Des semaines plus tard, je ne parvenais toujours pas à passer devant le matelas d’un inconnu sans sentir un frisson glacé courir le long de ma colonne vertébrale. Les chambres d’hôtel s’étaient transformées en champs de bataille silencieux ;
le moindre craquement du plancher, le souffle discret de la climatisation suffisaient à déclencher en moi une avalanche de scénarios peuplés de présences invisibles. Je palpais les draps, examinant chaque couture, soulevais les coins du matelas avec la minutie d’un enquêteur cherchant des traces déjà effacées.
Ma paranoïa n’avait rien de spectaculaire : elle vibrait en sourdine, comme une électricité statique nichée sous mes pensées. Mes amis l’ont vite remarqué. « Tu vas trop loin », m’a lancé l’un d’eux en me voyant déposer mes bagages dans la salle de bain pendant que je désinfectais méthodiquement les surfaces de sa chambre d’amis. Je souriais pour les rassurer, mais mon corps, lui, restait tendu.

La nuit, mes bras me démangeaient encore — un souvenir fantôme des marques qui avaient autrefois tracé leur langage sur ma peau.
Peu à peu, j’ai compris que ce n’était plus seulement une peur d’insectes ; c’était une fissure dans la confiance. Faire confiance à un lieu, à ses murs, aux histoires muettes incrustées dans chaque recoin.
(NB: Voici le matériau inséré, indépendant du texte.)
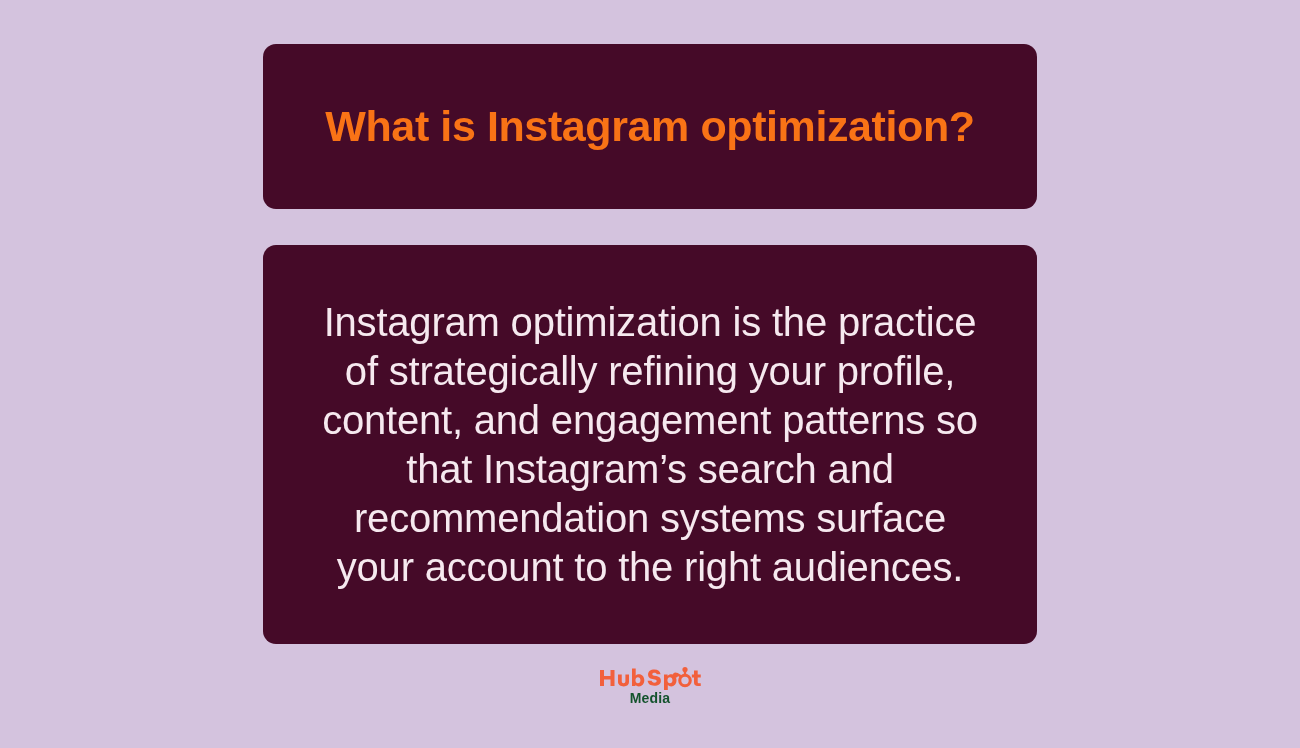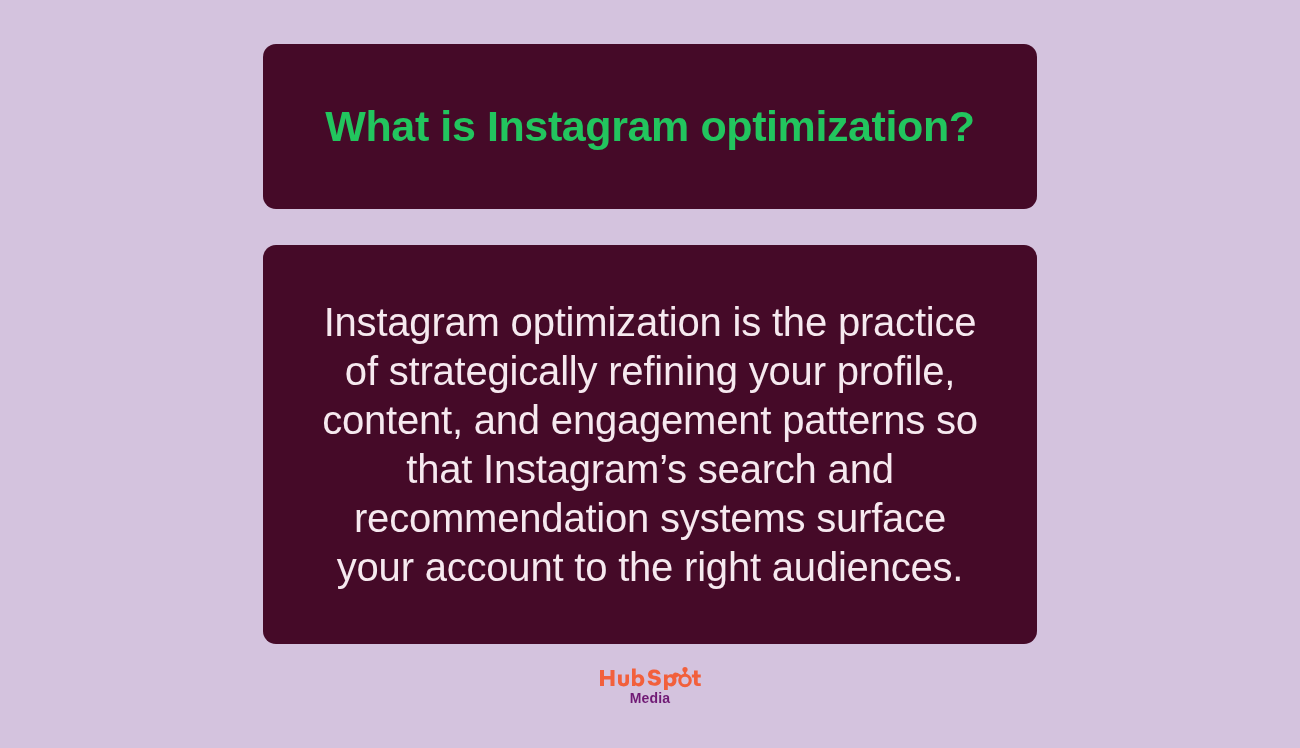"What is Instagram optimization?" .title-text { color: #22c55e -> #f97316 }
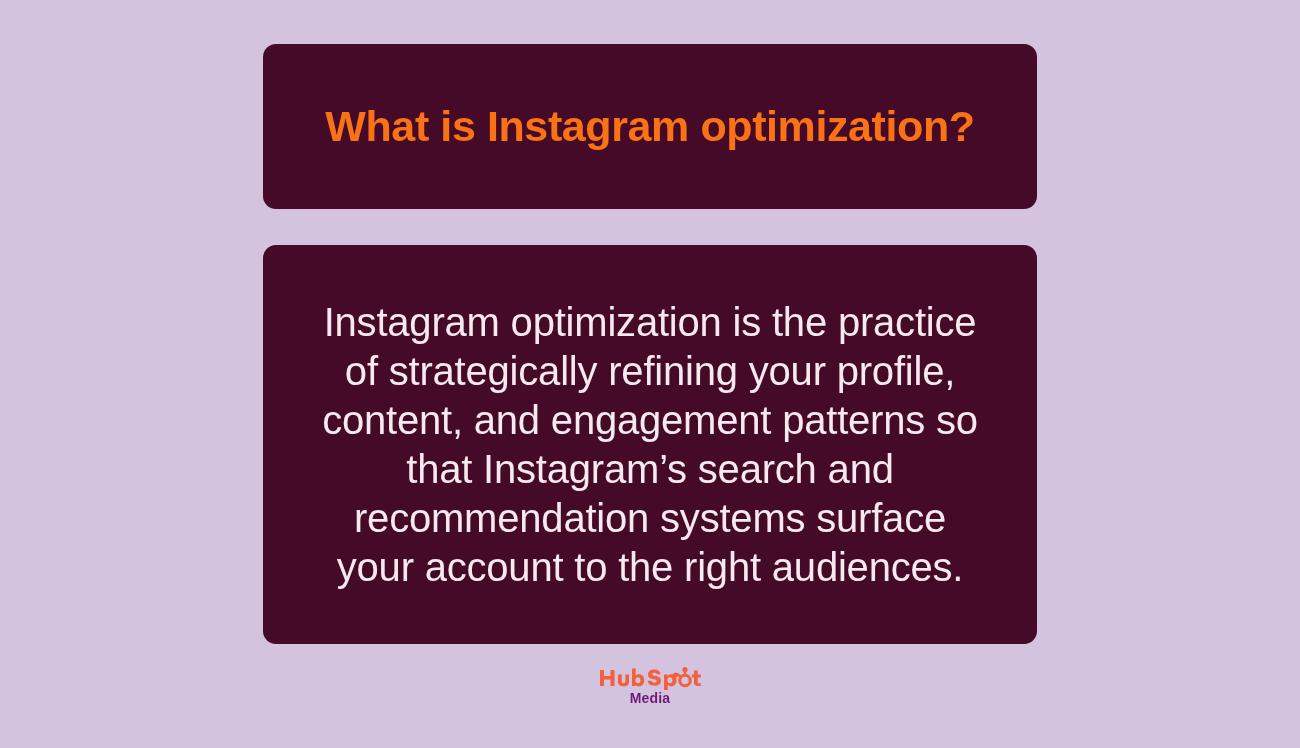"Media" .logo-media { color: #701a75 -> #14532d }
Même chez moi, le rituel persistait. Je retournais les matelas, aspirais sous les meubles avec une précision presque compulsive, lavais les draps à des températures extrêmes, inspectais colis et vêtements. Mon organisme demeurait en alerte, traduisant le moindre signal en avertissement intelligible.
Une chaussette tombée au sol cessait d’être anodine. Un craquement dans le parquet devenait un message.
Et pourtant, contre toute attente, cette vigilance m’a aussi fortifiée. J’avais traversé l’épreuve, su interpréter les signes, agir sans hésiter. Cette méfiance, inconfortable certes, révélait aussi la finesse de mon instinct, la capacité du corps à percevoir ce que l’œil ignore. J’avais appris à écouter ma peau, à considérer l’irritation non comme un désagrément, mais comme une forme de lucidité.
Certains soirs, allongée dans mon lit, une légère sensation me frôlait les épaules et je revoyais l’ancien appartement, son air chargé, sa poussière figée dans le temps. Cette fois, je ne paniquais plus. Je souriais. Mon corps s’exprimait, et je savais désormais lui répondre.
J’avais quitté cet endroit, mais la leçon demeurait : les histoires invisibles nous entourent, et nous ne sommes jamais de simples spectateurs.
Le sommeil devint alors un pacte fragile, une trêve consciente avec l’espace qui m’accueillait.
Chaque soir, je me murmurais : tous les lieux ne sont pas hostiles, tous les lits ne trahissent pas. Mais chaque espace mérite attention, et chaque frisson raconte quelque chose. J’avais entendu ce récit — et je ne ferais plus jamais semblant de l’ignorer.